His bone is good, he is a bit long in the back but this is his 2 year old photo... and for a 2 year old he is breath taking. He is actually built level.. maybe a tiny bit up hill (root of neck to point of buttock). He has good rear end muscling and large hocks.. and good angles to his shoulder and his legs, including pasterns. Nothing about this Thoroughbred is unsubstantial INCLUDING his bloodlines. 

His back is a bit long and his peak of rum a bit far back, but this horse looks like a total package and I can see why he brought that price.. and he was born in 2004 so in 2006 we were at the height of economic prosperity. 

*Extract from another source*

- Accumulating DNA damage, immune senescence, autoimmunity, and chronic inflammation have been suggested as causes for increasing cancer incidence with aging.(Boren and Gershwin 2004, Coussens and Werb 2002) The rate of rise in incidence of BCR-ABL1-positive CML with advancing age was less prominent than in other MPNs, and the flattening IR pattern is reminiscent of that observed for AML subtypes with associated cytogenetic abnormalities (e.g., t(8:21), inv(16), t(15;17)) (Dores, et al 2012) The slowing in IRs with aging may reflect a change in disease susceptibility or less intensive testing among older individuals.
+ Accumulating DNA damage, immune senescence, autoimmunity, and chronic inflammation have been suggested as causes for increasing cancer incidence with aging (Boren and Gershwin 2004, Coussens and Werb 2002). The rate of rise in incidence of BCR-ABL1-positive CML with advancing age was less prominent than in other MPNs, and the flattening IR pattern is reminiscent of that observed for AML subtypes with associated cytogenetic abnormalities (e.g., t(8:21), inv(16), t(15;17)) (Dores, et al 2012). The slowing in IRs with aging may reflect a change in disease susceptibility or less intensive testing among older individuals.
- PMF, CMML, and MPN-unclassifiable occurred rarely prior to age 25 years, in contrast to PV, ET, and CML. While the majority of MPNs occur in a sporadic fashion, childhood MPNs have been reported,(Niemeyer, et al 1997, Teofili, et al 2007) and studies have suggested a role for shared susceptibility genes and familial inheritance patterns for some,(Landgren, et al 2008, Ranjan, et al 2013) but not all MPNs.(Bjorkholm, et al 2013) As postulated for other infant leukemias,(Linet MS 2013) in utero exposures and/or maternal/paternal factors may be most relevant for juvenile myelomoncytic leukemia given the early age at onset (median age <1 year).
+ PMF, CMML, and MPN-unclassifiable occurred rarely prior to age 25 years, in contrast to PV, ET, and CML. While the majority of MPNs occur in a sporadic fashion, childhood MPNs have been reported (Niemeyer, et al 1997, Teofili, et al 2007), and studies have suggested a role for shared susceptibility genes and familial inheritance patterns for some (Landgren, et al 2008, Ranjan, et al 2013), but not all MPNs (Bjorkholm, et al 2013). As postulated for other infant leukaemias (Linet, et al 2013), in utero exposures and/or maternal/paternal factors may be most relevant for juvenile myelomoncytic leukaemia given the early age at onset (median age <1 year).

Sadly he started only 3 times with no wins, no places and 1 show with career earnings just over $10k. 

This goes to show you that of all the Thoroughbreds born out there, only 3% are winners and of that number only something like a half percent are Stakes and Allowance winners. 

This horse has everything to be a runner.. including fast times in training and from conformation to breeding.. He was retired in 2008 and was supposed to enter stud in 2009.


----------



## amp23 (Jan 6, 2011)

Elana said:


> Horse sold for $16 million. Here is the pedigree:
> The Green Monkey Horse Pedigree
> 
> Sadly he started only 3 times with no wins, no places and 1 show with career earnings just over $10k.


See, this is what I don't understand. His career winnings aren't anything amazing. and conformationally he's not perfect, either. How in the world does a horse like this go for $16 million?


----------



## Elana (Jan 28, 2011)

amp23 said:


> See, this is what I don't understand. His career winnings aren't anything amazing. and conformationally he's not perfect, either. How in the world does a horse like this go for $16 million?


It is part of "the game." 

He was sold as a two your old in training and his training times were lightning fast. He was bought to become a stud but did not do well in 3 races. I believe a horse must work their way up to allowance and stakes races by working up through claiming races. 

Think about it.. you spent $16 million, put him in a claiming race and the rules are he can be claimed by anyone unless he is in an Optional Claimer... and now he is not winning (for whatever reason.. and it may not have had to do with his speed believe it or not).
Understanding the Types and Classes of Thoroughbred Horse Races

This horse is "black type" and with fast training times he sold for that money because he has the right blood lines. He will nick well with Seattle Slew line mares.. and I would love to see him crossed on a black type line bred Hoist the Flag mare. 

Of course, the buyer had the money.. and the entire interest is different from what most people need or want in a horse.


----------



## GotaDunQH (Feb 13, 2011)

The race horse biz....high prices and high stud fees, it's the name of the game.


----------



## Elana (Jan 28, 2011)

If I had the money I would be in "the game." Love Thoroughbreds for their heart and their athletic ability... speed and grace and because, as a breed, they can do so much more than run fast and turn left (right in Europe).


----------